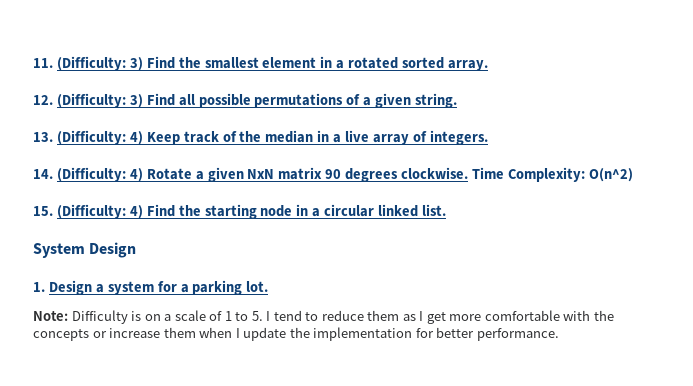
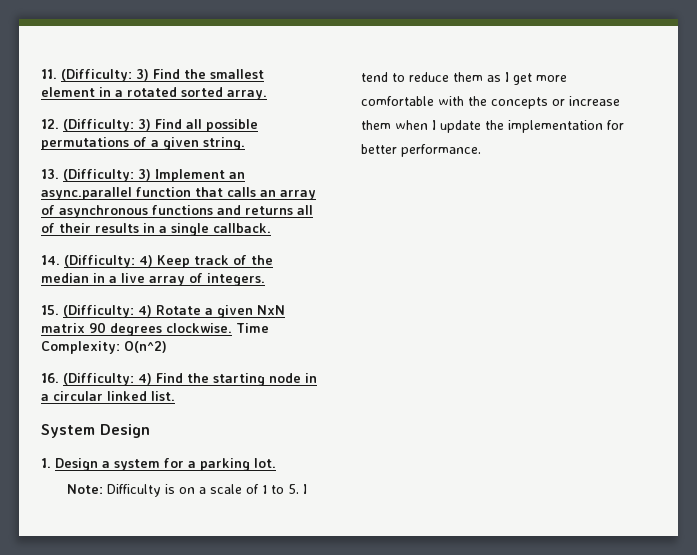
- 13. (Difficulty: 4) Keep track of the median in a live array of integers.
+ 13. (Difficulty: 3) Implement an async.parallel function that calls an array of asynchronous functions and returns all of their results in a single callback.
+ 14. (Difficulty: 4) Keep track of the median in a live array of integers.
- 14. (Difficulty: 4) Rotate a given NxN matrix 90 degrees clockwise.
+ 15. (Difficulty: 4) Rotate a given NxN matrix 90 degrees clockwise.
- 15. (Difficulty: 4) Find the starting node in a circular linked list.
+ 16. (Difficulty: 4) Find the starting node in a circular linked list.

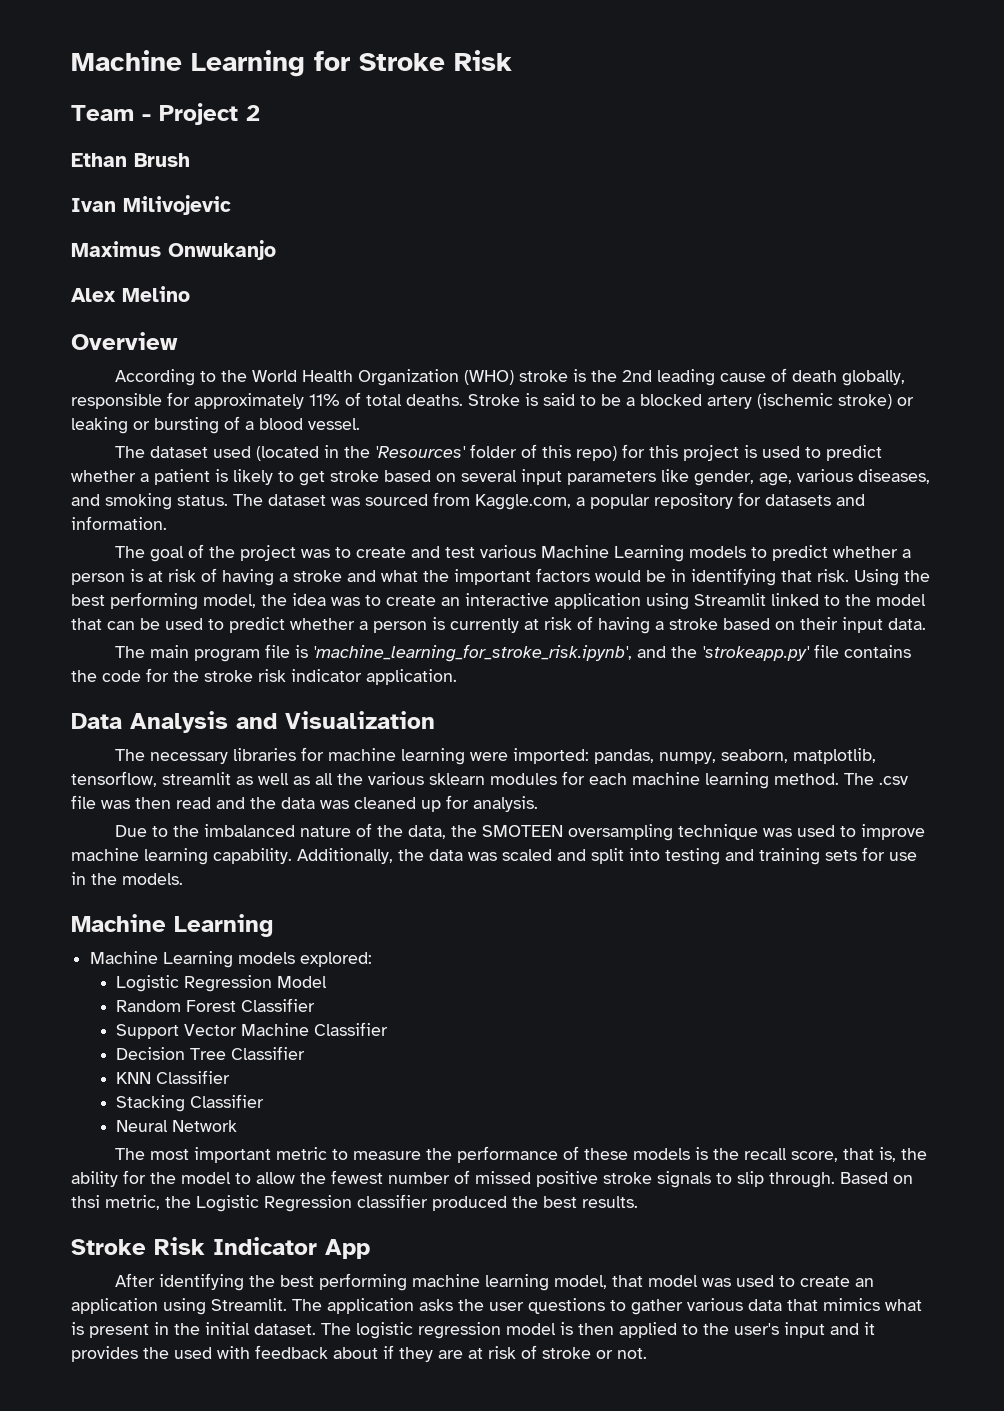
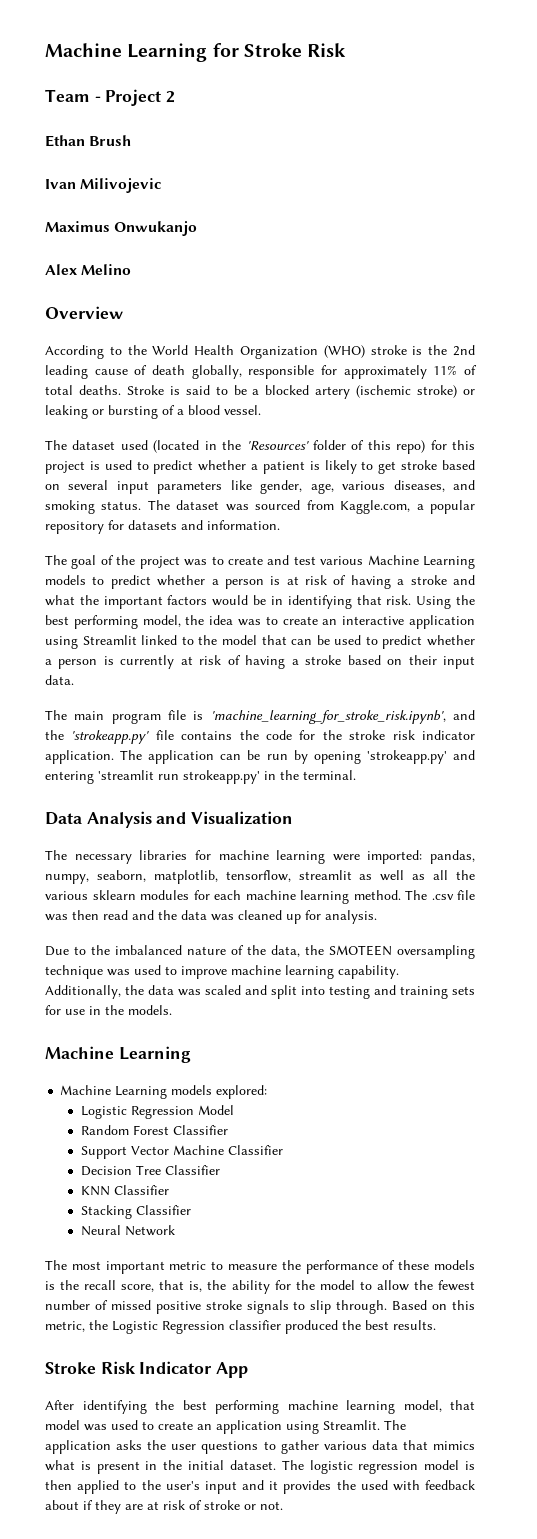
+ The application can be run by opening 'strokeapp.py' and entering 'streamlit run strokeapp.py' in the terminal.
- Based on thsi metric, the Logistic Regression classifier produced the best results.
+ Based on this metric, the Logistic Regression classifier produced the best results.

▸ Task objective: Once the line containing "- 14. (Difficulty: 4)" is located, write out exactly that line and each one after it to the end of the records above, excluding pictures and nothing else.

▸ Solved problem:
- 14. (Difficulty: 4) Rotate a given NxN matrix 90 degrees clockwise.
+ 15. (Difficulty: 4) Rotate a given NxN matrix 90 degrees clockwise.
- 15. (Difficulty: 4) Find the starting node in a circular linked list.
+ 16. (Difficulty: 4) Find the starting node in a circular linked list.

+ The application can be run by opening 'strokeapp.py' and entering 'streamlit run strokeapp.py' in the terminal.
- Based on thsi metric, the Logistic Regression classifier produced the best results.
+ Based on this metric, the Logistic Regression classifier produced the best results.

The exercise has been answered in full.